- EXERCISE GOAL -
Please reproduce every entry below without omitting a single line.

- INPUT DATA -
------------

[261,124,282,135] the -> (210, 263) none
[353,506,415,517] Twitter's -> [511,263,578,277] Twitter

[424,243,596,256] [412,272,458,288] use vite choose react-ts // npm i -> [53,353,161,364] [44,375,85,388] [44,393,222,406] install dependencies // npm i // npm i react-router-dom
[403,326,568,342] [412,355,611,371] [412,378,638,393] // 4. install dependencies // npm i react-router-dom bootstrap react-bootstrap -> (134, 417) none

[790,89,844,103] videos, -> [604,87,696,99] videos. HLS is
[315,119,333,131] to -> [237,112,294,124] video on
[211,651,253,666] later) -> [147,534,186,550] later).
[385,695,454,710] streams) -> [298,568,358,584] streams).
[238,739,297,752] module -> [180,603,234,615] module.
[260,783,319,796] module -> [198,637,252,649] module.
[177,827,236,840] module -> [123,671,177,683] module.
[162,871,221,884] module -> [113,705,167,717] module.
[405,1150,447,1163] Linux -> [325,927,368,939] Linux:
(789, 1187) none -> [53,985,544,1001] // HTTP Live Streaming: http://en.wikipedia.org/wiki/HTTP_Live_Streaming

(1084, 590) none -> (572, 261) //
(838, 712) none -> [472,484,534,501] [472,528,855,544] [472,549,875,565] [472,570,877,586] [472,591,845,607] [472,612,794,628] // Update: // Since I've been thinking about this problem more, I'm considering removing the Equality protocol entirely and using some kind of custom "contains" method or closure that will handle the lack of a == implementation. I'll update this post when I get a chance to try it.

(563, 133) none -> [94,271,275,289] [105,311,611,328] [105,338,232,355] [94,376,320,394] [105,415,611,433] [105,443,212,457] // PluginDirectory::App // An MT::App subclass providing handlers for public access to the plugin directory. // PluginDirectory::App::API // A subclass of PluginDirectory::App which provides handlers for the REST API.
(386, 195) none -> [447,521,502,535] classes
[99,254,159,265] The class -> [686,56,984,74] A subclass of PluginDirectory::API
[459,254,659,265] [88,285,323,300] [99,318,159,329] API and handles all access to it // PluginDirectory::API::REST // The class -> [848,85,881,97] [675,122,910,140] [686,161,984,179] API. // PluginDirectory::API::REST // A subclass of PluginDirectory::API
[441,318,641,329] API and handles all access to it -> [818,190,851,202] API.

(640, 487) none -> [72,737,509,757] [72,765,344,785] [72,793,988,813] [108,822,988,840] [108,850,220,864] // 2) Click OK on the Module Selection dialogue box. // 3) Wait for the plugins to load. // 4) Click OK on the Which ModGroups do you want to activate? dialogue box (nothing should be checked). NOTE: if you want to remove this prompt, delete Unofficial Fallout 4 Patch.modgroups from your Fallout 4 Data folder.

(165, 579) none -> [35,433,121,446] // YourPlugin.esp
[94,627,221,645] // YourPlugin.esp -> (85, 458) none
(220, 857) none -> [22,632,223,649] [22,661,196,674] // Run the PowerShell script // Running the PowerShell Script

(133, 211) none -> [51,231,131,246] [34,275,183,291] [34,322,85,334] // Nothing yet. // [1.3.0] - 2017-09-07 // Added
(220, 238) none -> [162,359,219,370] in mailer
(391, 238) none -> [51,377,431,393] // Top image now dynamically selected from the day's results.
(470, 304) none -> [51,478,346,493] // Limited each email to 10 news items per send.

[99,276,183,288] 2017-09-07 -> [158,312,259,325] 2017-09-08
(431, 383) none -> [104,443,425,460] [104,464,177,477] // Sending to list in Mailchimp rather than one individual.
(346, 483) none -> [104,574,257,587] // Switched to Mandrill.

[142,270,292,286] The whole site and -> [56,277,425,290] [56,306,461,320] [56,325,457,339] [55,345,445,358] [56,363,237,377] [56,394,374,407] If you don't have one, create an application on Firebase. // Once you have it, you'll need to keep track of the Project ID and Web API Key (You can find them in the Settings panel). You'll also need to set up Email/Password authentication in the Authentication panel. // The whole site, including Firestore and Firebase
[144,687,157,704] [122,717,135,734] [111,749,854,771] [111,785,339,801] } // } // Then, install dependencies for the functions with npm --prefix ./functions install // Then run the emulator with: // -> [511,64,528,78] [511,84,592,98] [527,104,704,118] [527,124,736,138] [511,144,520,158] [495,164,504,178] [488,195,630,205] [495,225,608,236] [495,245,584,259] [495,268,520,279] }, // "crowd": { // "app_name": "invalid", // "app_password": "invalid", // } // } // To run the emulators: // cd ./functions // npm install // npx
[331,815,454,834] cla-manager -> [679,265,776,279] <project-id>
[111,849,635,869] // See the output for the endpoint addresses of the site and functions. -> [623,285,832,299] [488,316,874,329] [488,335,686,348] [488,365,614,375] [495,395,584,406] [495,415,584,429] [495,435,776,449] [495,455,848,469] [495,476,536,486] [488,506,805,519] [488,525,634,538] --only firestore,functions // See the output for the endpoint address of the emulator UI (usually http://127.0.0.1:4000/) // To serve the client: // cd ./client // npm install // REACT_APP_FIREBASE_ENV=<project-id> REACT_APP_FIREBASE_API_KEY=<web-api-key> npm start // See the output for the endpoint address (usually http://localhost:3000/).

------------

- EXERCISE RESULT -
[261,124,282,135] the -> (210, 263) none
[353,506,415,517] Twitter's -> [511,263,578,277] Twitter

[424,243,596,256] [412,272,458,288] use vite choose react-ts // npm i -> [53,353,161,364] [44,375,85,388] [44,393,222,406] install dependencies // npm i // npm i react-router-dom
[403,326,568,342] [412,355,611,371] [412,378,638,393] // 4. install dependencies // npm i react-router-dom bootstrap react-bootstrap -> (134, 417) none

[790,89,844,103] videos, -> [604,87,696,99] videos. HLS is
[315,119,333,131] to -> [237,112,294,124] video on
[211,651,253,666] later) -> [147,534,186,550] later).
[385,695,454,710] streams) -> [298,568,358,584] streams).
[238,739,297,752] module -> [180,603,234,615] module.
[260,783,319,796] module -> [198,637,252,649] module.
[177,827,236,840] module -> [123,671,177,683] module.
[162,871,221,884] module -> [113,705,167,717] module.
[405,1150,447,1163] Linux -> [325,927,368,939] Linux:
(789, 1187) none -> [53,985,544,1001] // HTTP Live Streaming: http://en.wikipedia.org/wiki/HTTP_Live_Streaming

(1084, 590) none -> (572, 261) //
(838, 712) none -> [472,484,534,501] [472,528,855,544] [472,549,875,565] [472,570,877,586] [472,591,845,607] [472,612,794,628] // Update: // Since I've been thinking about this problem more, I'm considering removing the Equality protocol entirely and using some kind of custom "contains" method or closure that will handle the lack of a == implementation. I'll update this post when I get a chance to try it.

(563, 133) none -> [94,271,275,289] [105,311,611,328] [105,338,232,355] [94,376,320,394] [105,415,611,433] [105,443,212,457] // PluginDirectory::App // An MT::App subclass providing handlers for public access to the plugin directory. // PluginDirectory::App::API // A subclass of PluginDirectory::App which provides handlers for the REST API.
(386, 195) none -> [447,521,502,535] classes
[99,254,159,265] The class -> [686,56,984,74] A subclass of PluginDirectory::API
[459,254,659,265] [88,285,323,300] [99,318,159,329] API and handles all access to it // PluginDirectory::API::REST // The class -> [848,85,881,97] [675,122,910,140] [686,161,984,179] API. // PluginDirectory::API::REST // A subclass of PluginDirectory::API
[441,318,641,329] API and handles all access to it -> [818,190,851,202] API.

(640, 487) none -> [72,737,509,757] [72,765,344,785] [72,793,988,813] [108,822,988,840] [108,850,220,864] // 2) Click OK on the Module Selection dialogue box. // 3) Wait for the plugins to load. // 4) Click OK on the Which ModGroups do you want to activate? dialogue box (nothing should be checked). NOTE: if you want to remove this prompt, delete Unofficial Fallout 4 Patch.modgroups from your Fallout 4 Data folder.

(165, 579) none -> [35,433,121,446] // YourPlugin.esp
[94,627,221,645] // YourPlugin.esp -> (85, 458) none
(220, 857) none -> [22,632,223,649] [22,661,196,674] // Run the PowerShell script // Running the PowerShell Script

(133, 211) none -> [51,231,131,246] [34,275,183,291] [34,322,85,334] // Nothing yet. // [1.3.0] - 2017-09-07 // Added
(220, 238) none -> [162,359,219,370] in mailer
(391, 238) none -> [51,377,431,393] // Top image now dynamically selected from the day's results.
(470, 304) none -> [51,478,346,493] // Limited each email to 10 news items per send.

[99,276,183,288] 2017-09-07 -> [158,312,259,325] 2017-09-08
(431, 383) none -> [104,443,425,460] [104,464,177,477] // Sending to list in Mailchimp rather than one individual.
(346, 483) none -> [104,574,257,587] // Switched to Mandrill.

[142,270,292,286] The whole site and -> [56,277,425,290] [56,306,461,320] [56,325,457,339] [55,345,445,358] [56,363,237,377] [56,394,374,407] If you don't have one, create an application on Firebase. // Once you have it, you'll need to keep track of the Project ID and Web API Key (You can find them in the Settings panel). You'll also need to set up Email/Password authentication in the Authentication panel. // The whole site, including Firestore and Firebase
[144,687,157,704] [122,717,135,734] [111,749,854,771] [111,785,339,801] } // } // Then, install dependencies for the functions with npm --prefix ./functions install // Then run the emulator with: // -> [511,64,528,78] [511,84,592,98] [527,104,704,118] [527,124,736,138] [511,144,520,158] [495,164,504,178] [488,195,630,205] [495,225,608,236] [495,245,584,259] [495,268,520,279] }, // "crowd": { // "app_name": "invalid", // "app_password": "invalid", // } // } // To run the emulators: // cd ./functions // npm install // npx
[331,815,454,834] cla-manager -> [679,265,776,279] <project-id>
[111,849,635,869] // See the output for the endpoint addresses of the site and functions. -> [623,285,832,299] [488,316,874,329] [488,335,686,348] [488,365,614,375] [495,395,584,406] [495,415,584,429] [495,435,776,449] [495,455,848,469] [495,476,536,486] [488,506,805,519] [488,525,634,538] --only firestore,functions // See the output for the endpoint address of the emulator UI (usually http://127.0.0.1:4000/) // To serve the client: // cd ./client // npm install // REACT_APP_FIREBASE_ENV=<project-id> REACT_APP_FIREBASE_API_KEY=<web-api-key> npm start // See the output for the endpoint address (usually http://localhost:3000/).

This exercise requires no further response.